O Projeto de Lei 5.240/2013, do deputado Damião Feliciano (PDT-PB), estipula que o advogado poderá tirar férias, suspendendo os prazos processuais. Para isso, deve comunicar, com antecedência mínima de trinta dias do seu início, à Ordem dos Advogados do Brasil. Conforme a justificativa do projeto, os advogados são “tratados como cidadãos de segunda classe, que não podem nem, nem mesmo, usufruir do merecido descanso com seus familiares”.
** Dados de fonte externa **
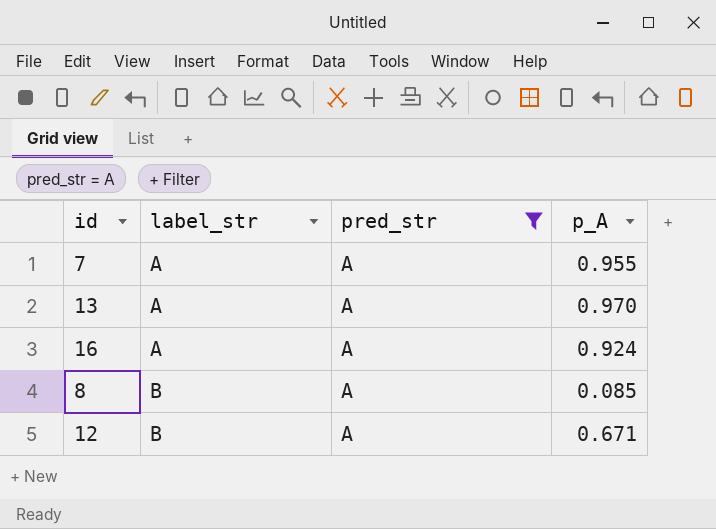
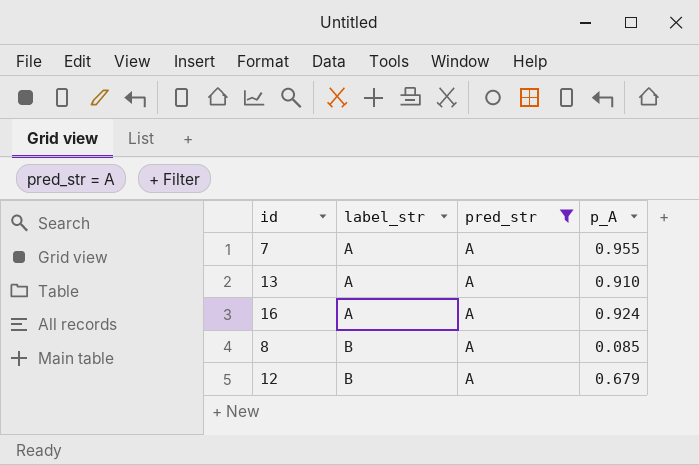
13 | p_A: 0.970 -> 0.910
12 | p_A: 0.671 -> 0.679

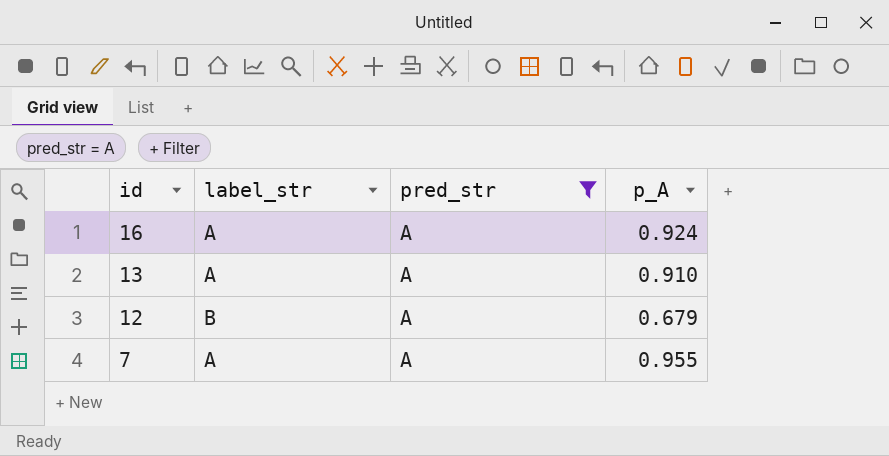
row order: label_str ascending -> id descending
row 8: B | A | 0.085 -> none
O Código de Processo Civil, em seu art. 220, e a Resolução CNJ n. 244/2016 já determinam a suspensão dos prazos processuais por 30 dias, assegurando aos advogados o direito a férias. Segundo a nota técnica do CNJ, de relatoria do conselheiro Aloysio Corrêa da Veiga, a proposta certamente acarretaria maior morosidade da Justiça, em prejuízo às partes.
A nota técnica foi aprovada na 34ª Sessão Virtual, no processo 0004712-38.2015.2.00.0000.